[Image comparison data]
+ + + + + + +
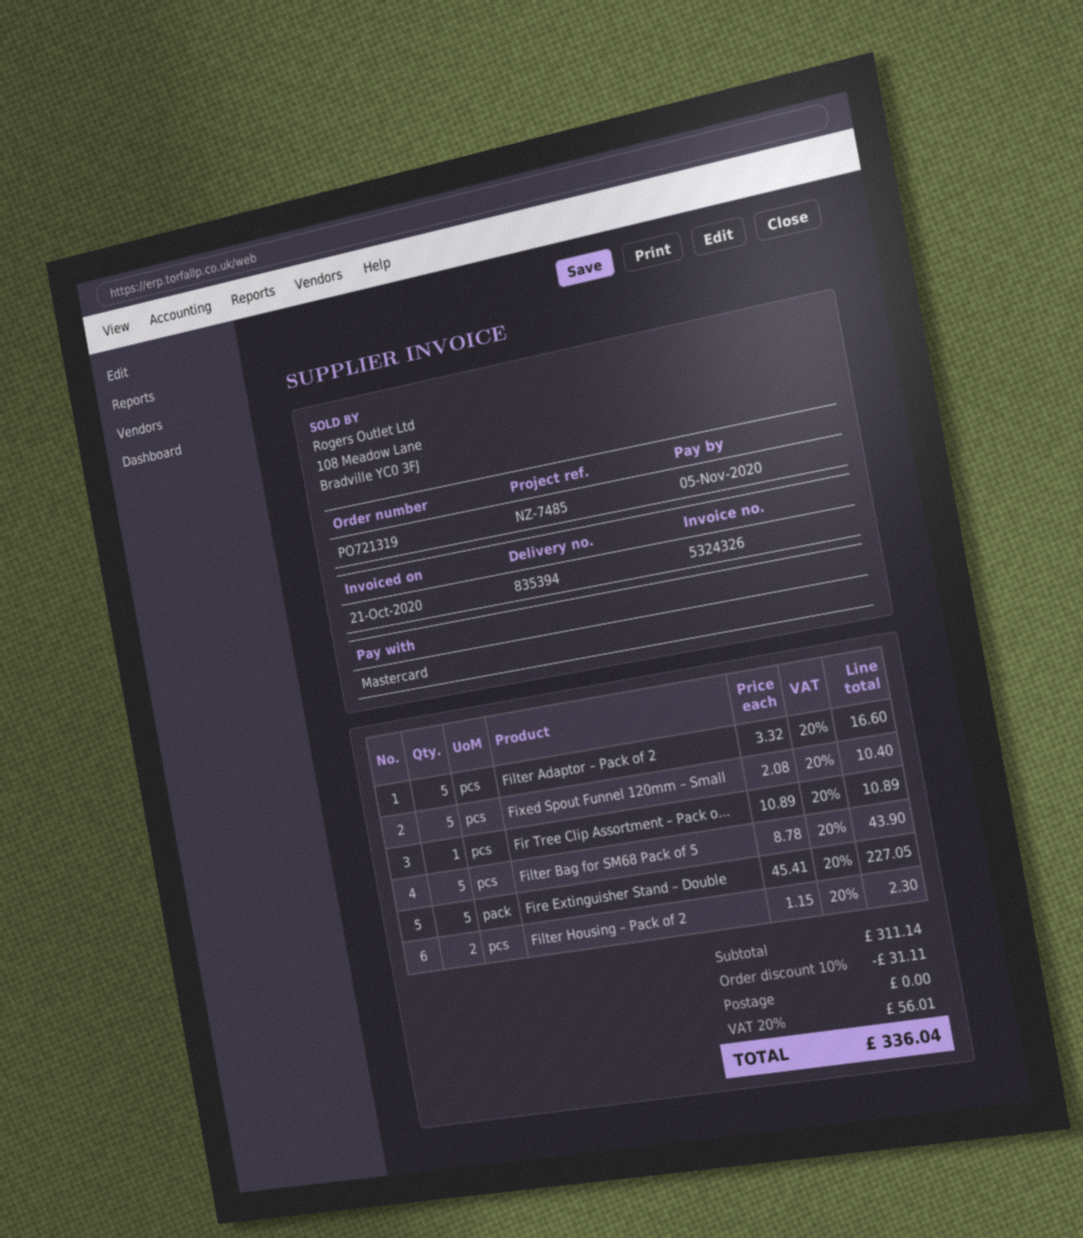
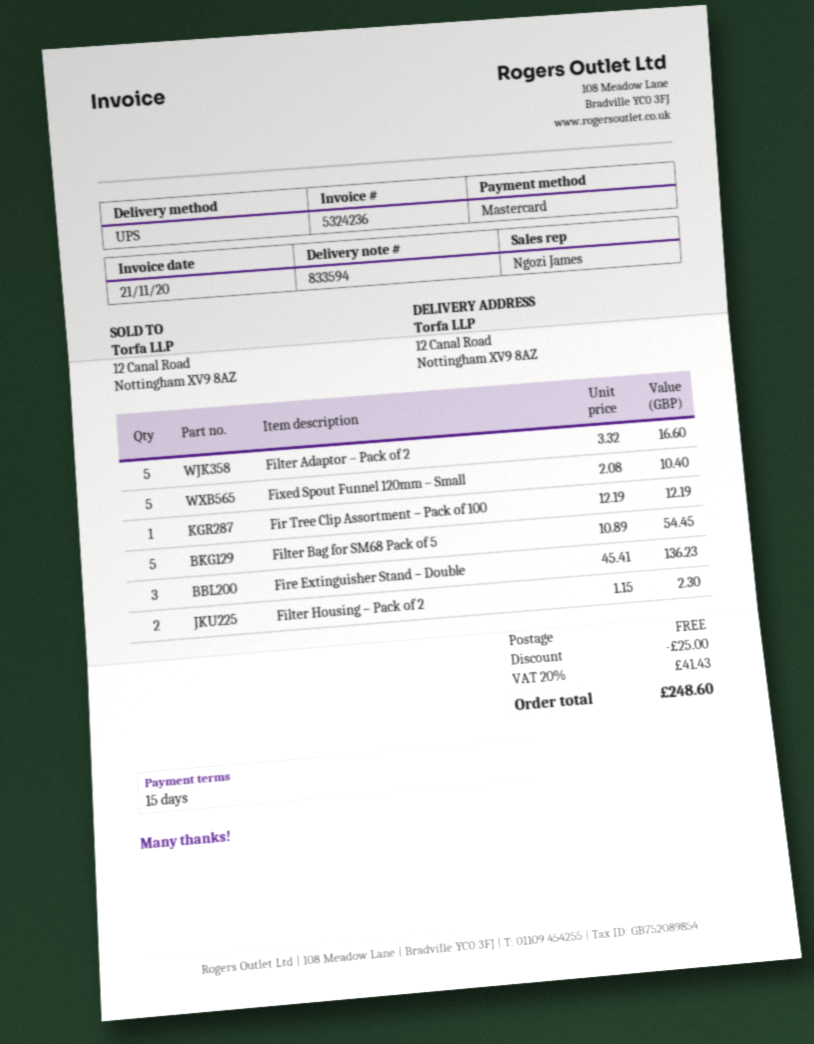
delivery note number: 835394 -> 833594
invoice number: 5324326 -> 5324236
invoice date: 2020-10-21 -> 2020-11-21
Fir Tree Clip Assortment – Pack o...: 1 x 10.89 = 10.89 -> 1 x 12.19 = 12.19
Filter Bag for SM68 Pack of 5: 5 x 8.78 = 43.90 -> 5 x 10.89 = 54.45
Fire Extinguisher Stand – Double: 5 x 45.41 = 227.05 -> 3 x 45.41 = 136.23
discount: 31.11 -> 25.00
tax: 20% = 56.01 -> 20% = 41.43
total: 336.04 -> 248.60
+ + + + + + +
(PROBLEM STATEMENT)
Exact copy, no pictures: return the entries word for word.

(OUTPUT FOR THIS TASK)
delivery note number: 835394 -> 833594
invoice number: 5324326 -> 5324236
invoice date: 2020-10-21 -> 2020-11-21
Fir Tree Clip Assortment – Pack o...: 1 x 10.89 = 10.89 -> 1 x 12.19 = 12.19
Filter Bag for SM68 Pack of 5: 5 x 8.78 = 43.90 -> 5 x 10.89 = 54.45
Fire Extinguisher Stand – Double: 5 x 45.41 = 227.05 -> 3 x 45.41 = 136.23
discount: 31.11 -> 25.00
tax: 20% = 56.01 -> 20% = 41.43
total: 336.04 -> 248.60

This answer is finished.